Das Ministerium der Wahrheit hat, und das ist heute anders als bei früheren Regierungen, noch einen entscheidenden Joker: das Geld. Gerald Fleischmann sitzt mit seiner Stabsstelle Medien nicht nur an den Schalthebeln der Macht, sondern auch an den Schaltplänen (Die Corona-Krise, in der viele Medien kurz vor dem wirtschaftlichen Ruin standen und dann mit Geld aus den #Babyelefanten-Kampagnen aufgepäppelt wurden, war kein schlechter Zeitpunkt dafür, jener Stelle vorzustehen, die alle Anzeigenetats zentral verwaltet, Anm.).
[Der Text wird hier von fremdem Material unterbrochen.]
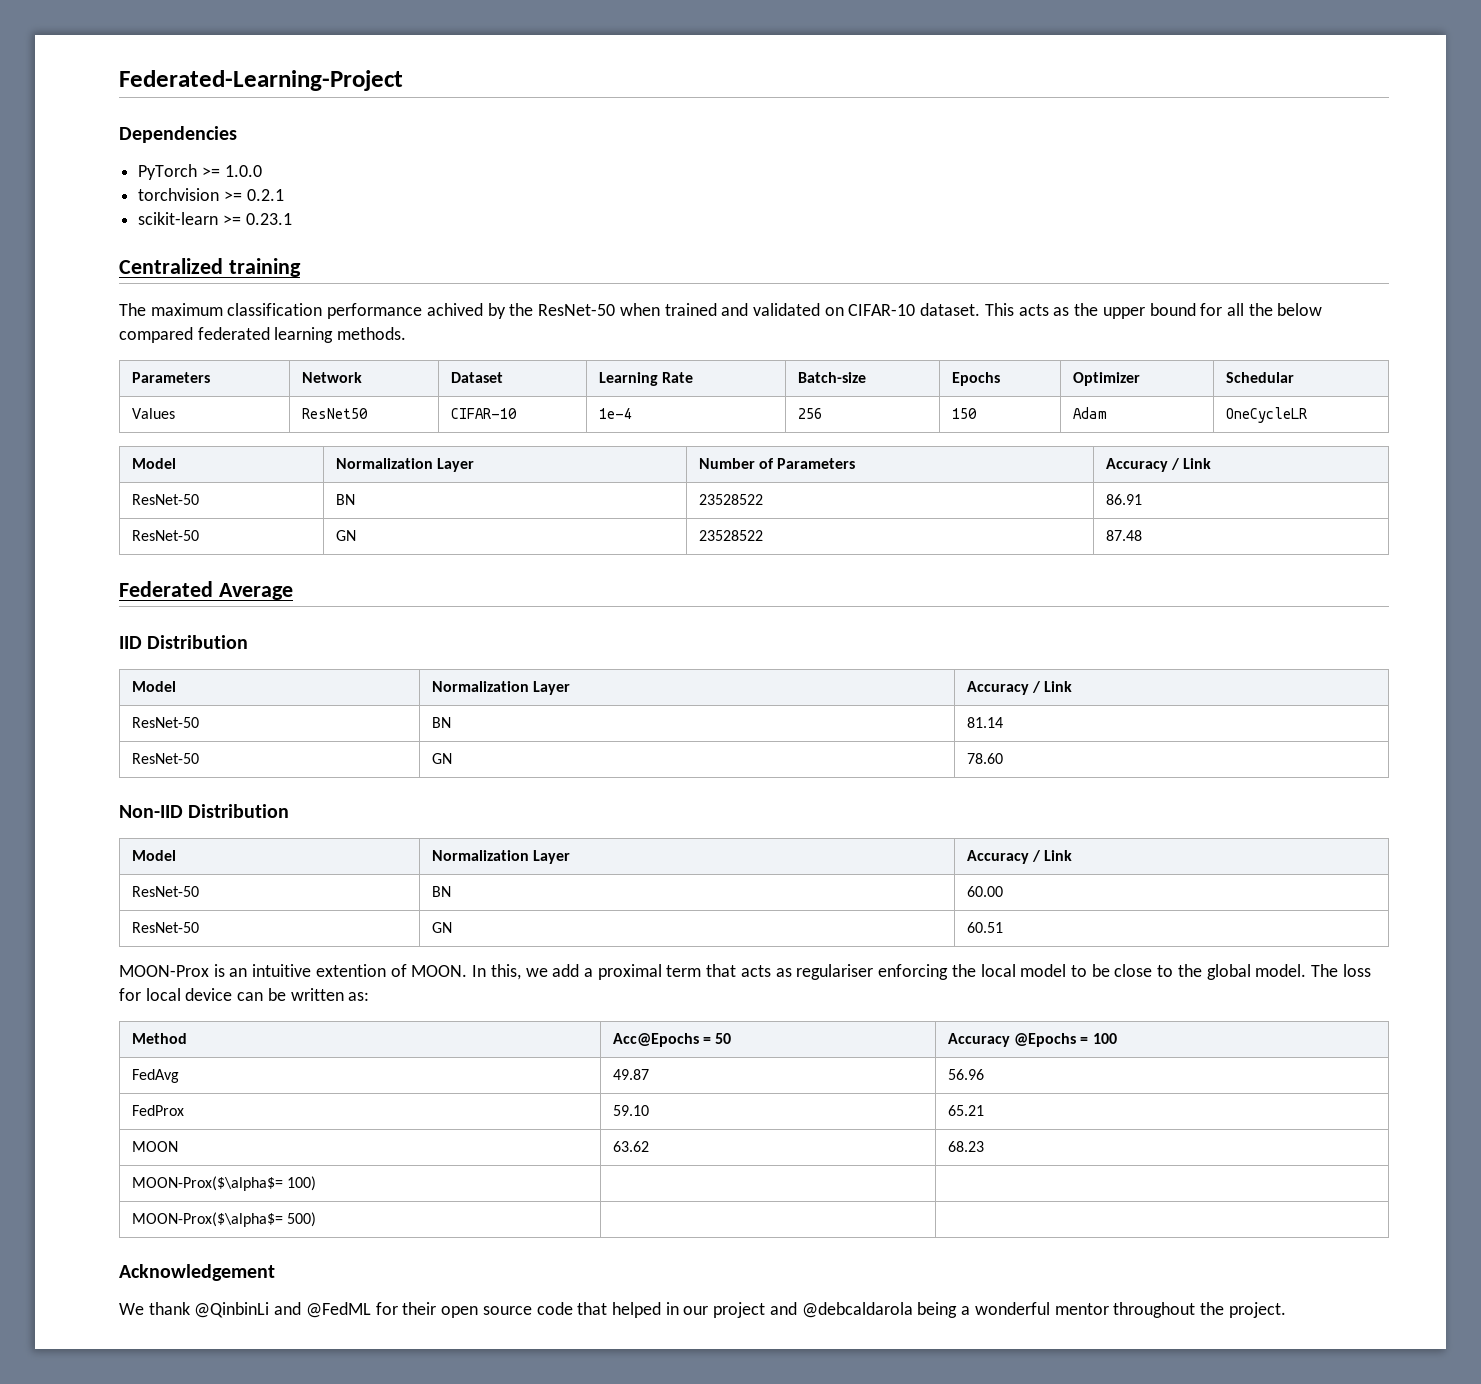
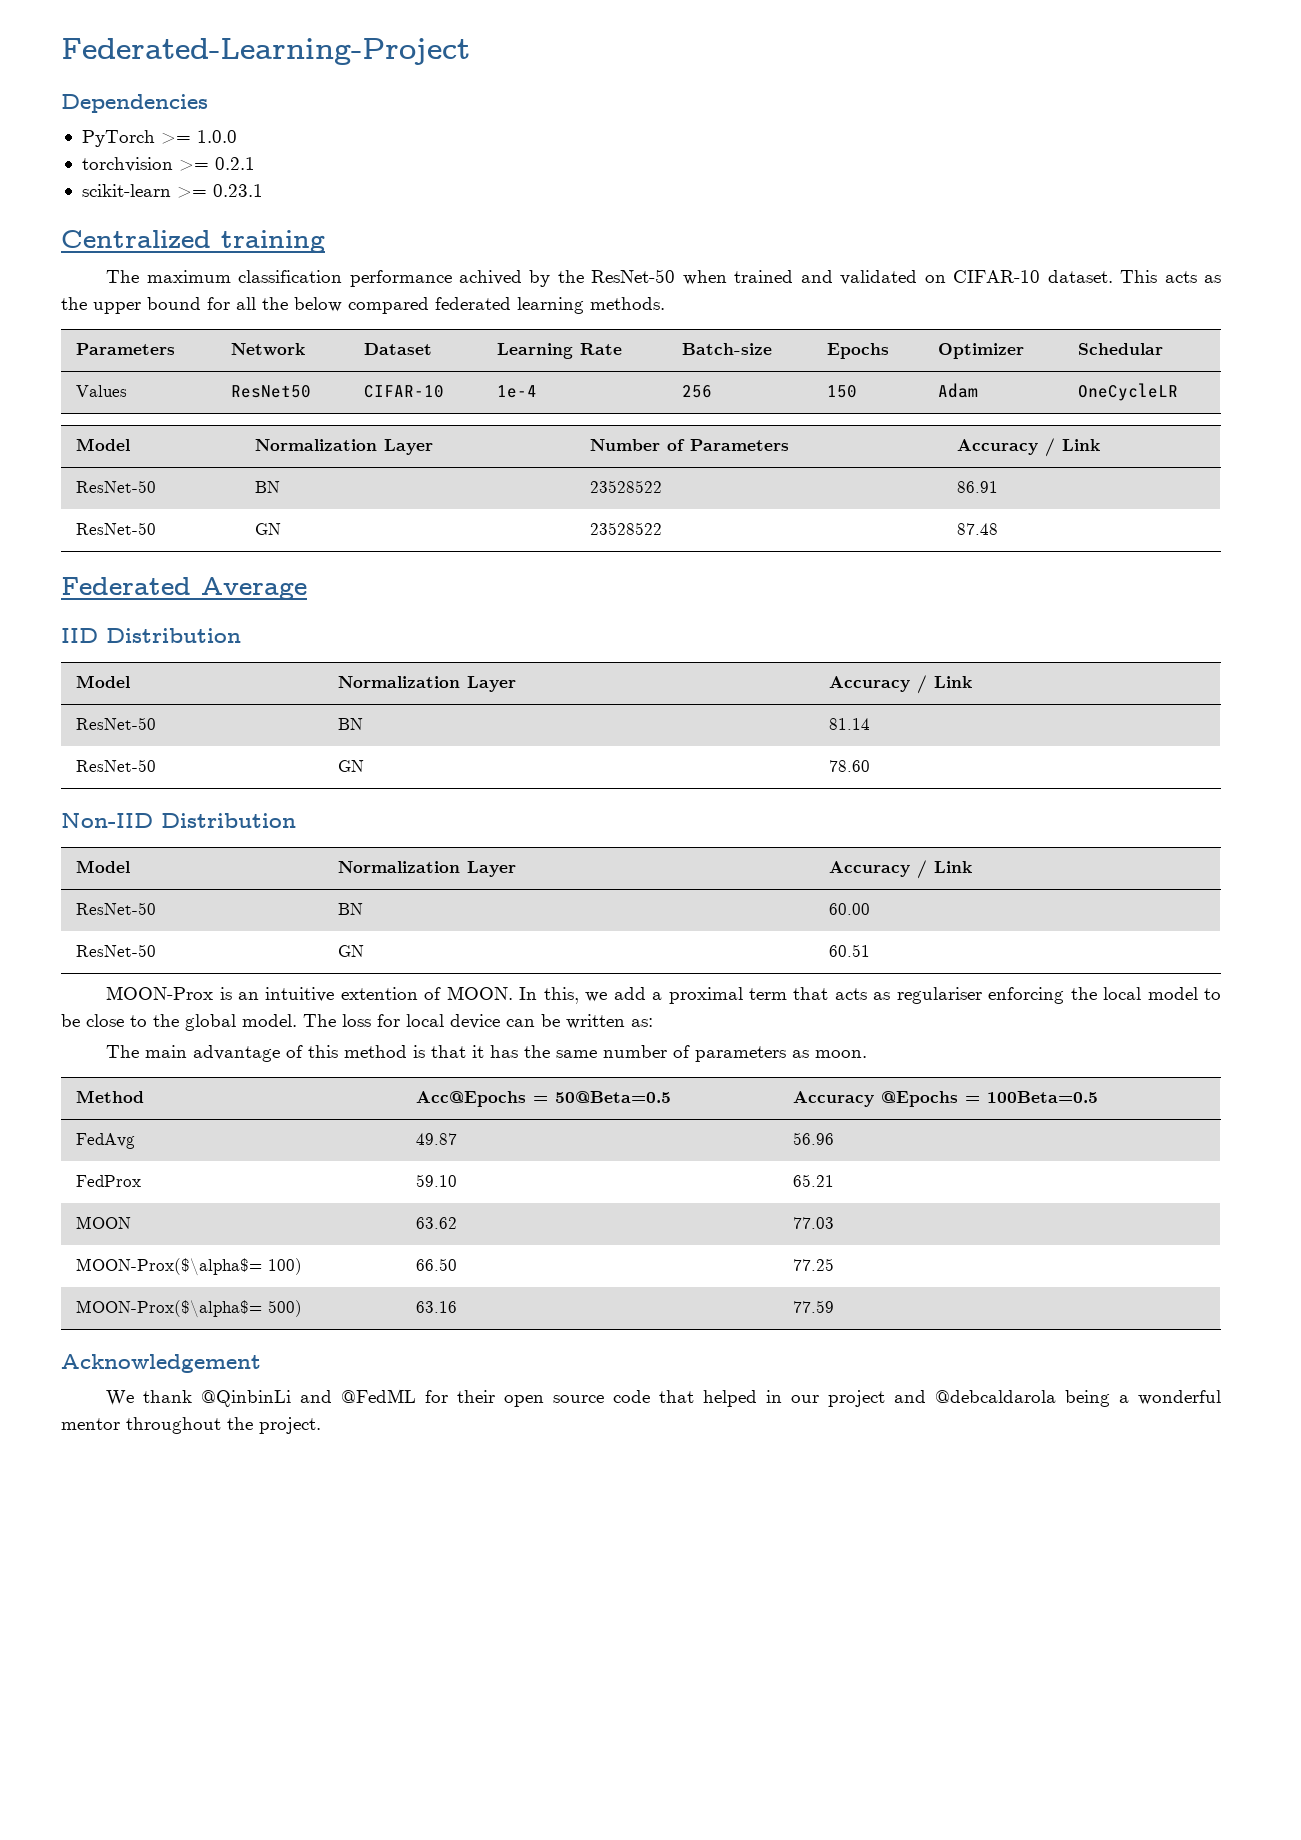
(370, 996) none -> [106,1045,868,1062] // The main advantage of this method is that it has the same number of parameters as moon.
[715,1033,732,1044] 50 -> [555,1091,672,1103] 50@Beta=0.5
[1092,1033,1117,1044] 100 -> [987,1091,1099,1103] 100Beta=0.5
[947,1141,984,1152] 68.23 -> [793,1217,835,1229] 77.03
(317, 1183) | -> [416,1258,458,1271] [793,1258,835,1271] 66.50 | 77.25
(317, 1219) | -> [416,1301,458,1313] [793,1300,835,1313] 63.16 | 77.59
Es ist kein Zufall, wenn Fleischmann bei der Adgar-Gala, bei der der „Verband Österreichischer Zeitungen“ die besten Werbekampagnen auszeichnet, vor allen anderen im Saal anwesenden Politiker:innen begrüßt wird.
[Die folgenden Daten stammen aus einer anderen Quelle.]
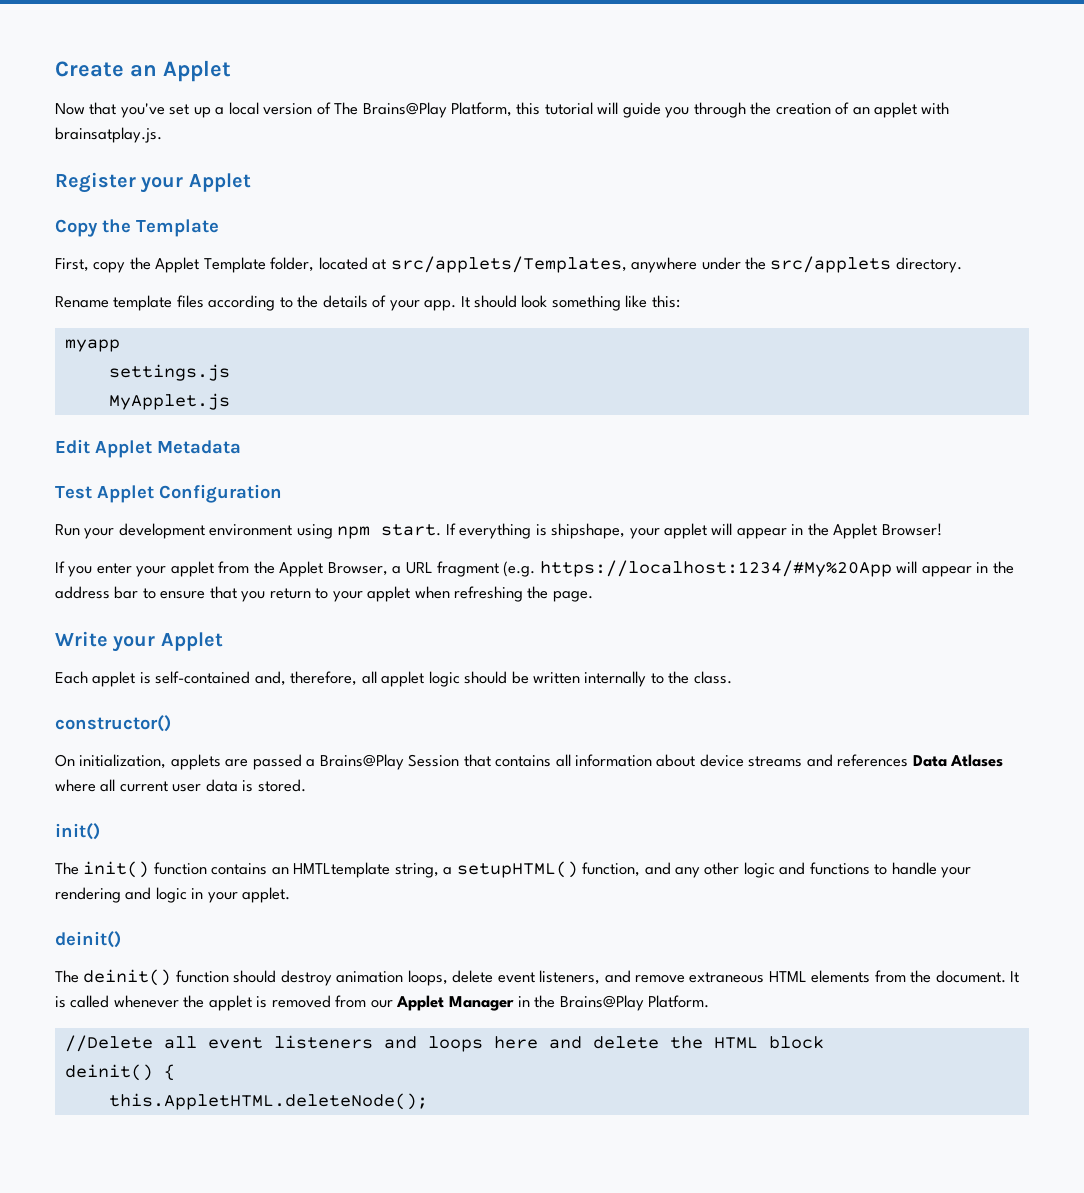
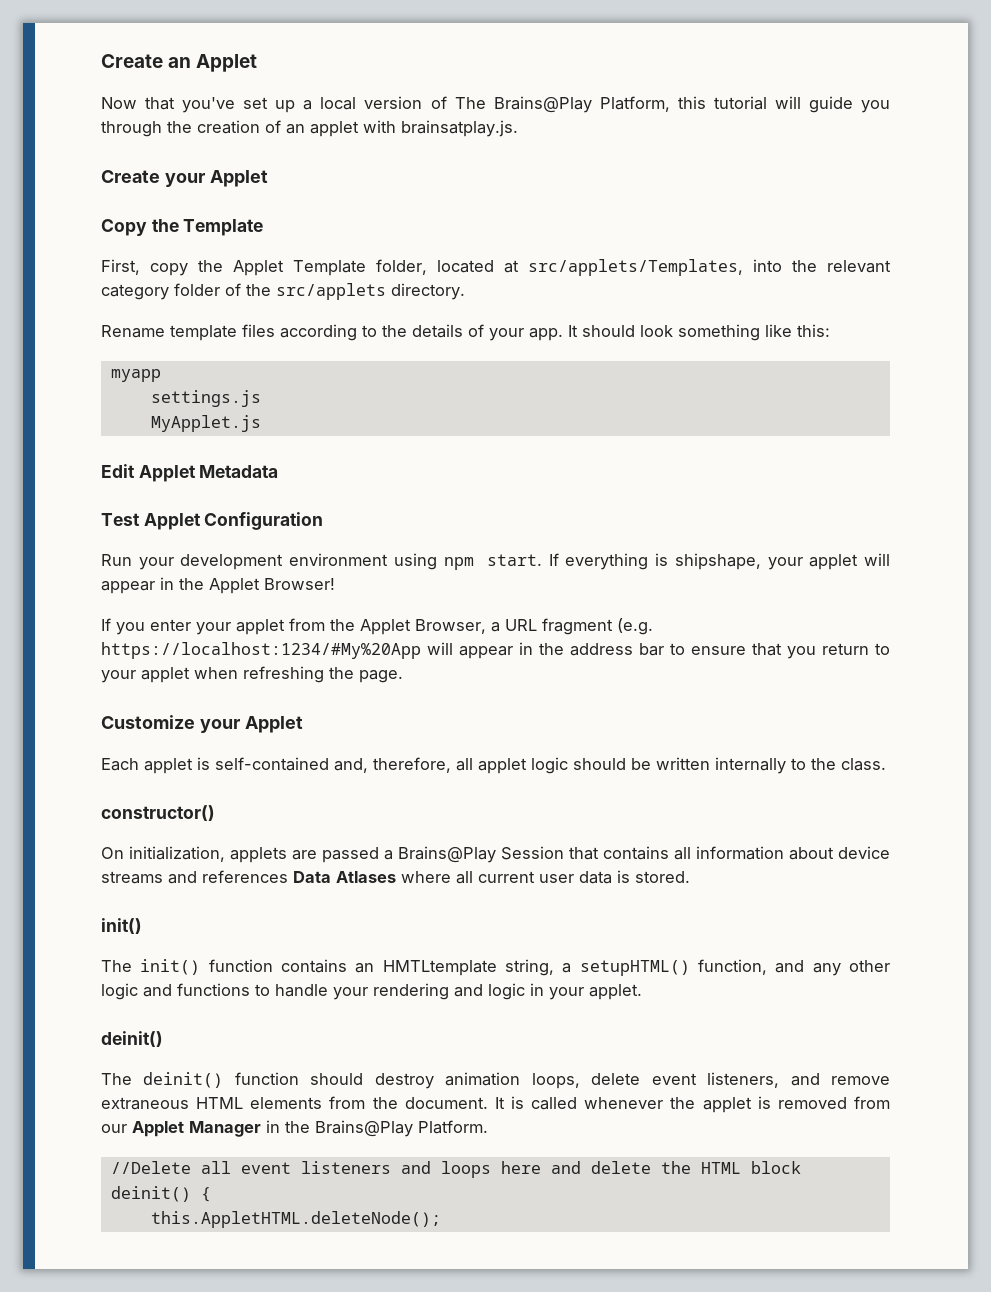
[55,172,136,193] Register -> [101,170,160,183] Create
[631,257,741,273] anywhere under -> [753,259,891,273] [101,283,241,300] into the relevant category folder of
[55,631,108,647] Write -> [101,715,195,729] Customize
Wobei sich manche ja gelegentlich die Frage stellen: Was ist eigentlich das Ziel dahinter? Sebastian Kurz soll, trotz allem, weiter Kanzler bleiben, schon klar. Aber was ist es darüber hinaus? Der Totalumbau der Republik, den die einen befürchtet, die anderen herbeigesehnt haben, als Sebastian Kurz den „neuen Stil“ versprach, scheint es ja eher nicht zu sein. Das ginge mit den Grünen auch nicht, zumindest nicht in Richtung Orbán.
Die Steuerreform ist jetzt auch durchgeboxt, aber sonst ist dafür, dass ständig etwas los ist, gar nicht viel passiert: Weder produzieren wir in Israel Impfstoff, noch ist Sputnik eingeflogen, noch ist die kalte Progression abgeschafft oder was sonst noch alles versprochen wurde. Irgendwann sah es so aus, als wäre das einzige Ziel, das dem Spiel zugrunde lag, das Spiel zu gewinnen: Keine Ahnung, was wir damit anfangen, aber wir sind auf jeden Fall am stärksten.
Die Geschichte stimmte. Die ÖVP galt als superprofessionell, als Partei, die alles kontrollierte, selbst wenn es manche Journalist:innen gibt, die meinen, ganz so großartig ist dieses Profi-Team nun auch nicht. Sehr viel strategische Kommunikation hat es tatsächlich nicht mehr gegeben, eigentlich waren die meisten Menschen damit beschäftigt, Krisen zu bewältigen. Dem Vernehmen nach soll sich zuletzt auch Stefan Steiner, der eigentlich den Kanzler strategisch beraten sollte, um die Medienstrategie gekümmert haben. Und wenn dann irgendwann sämtliche Profis im Team nur noch an der Inszenierung der eigenen Wahrheit arbeiten, um halbwegs glaubhaft rüberzukommen, dann steht die Wahrheit irgendwann ziemlich allein da.
Vor allem, wenn ihr irgendjemand die Luft auslässt. Zum Beispiel ein Staatsanwalt.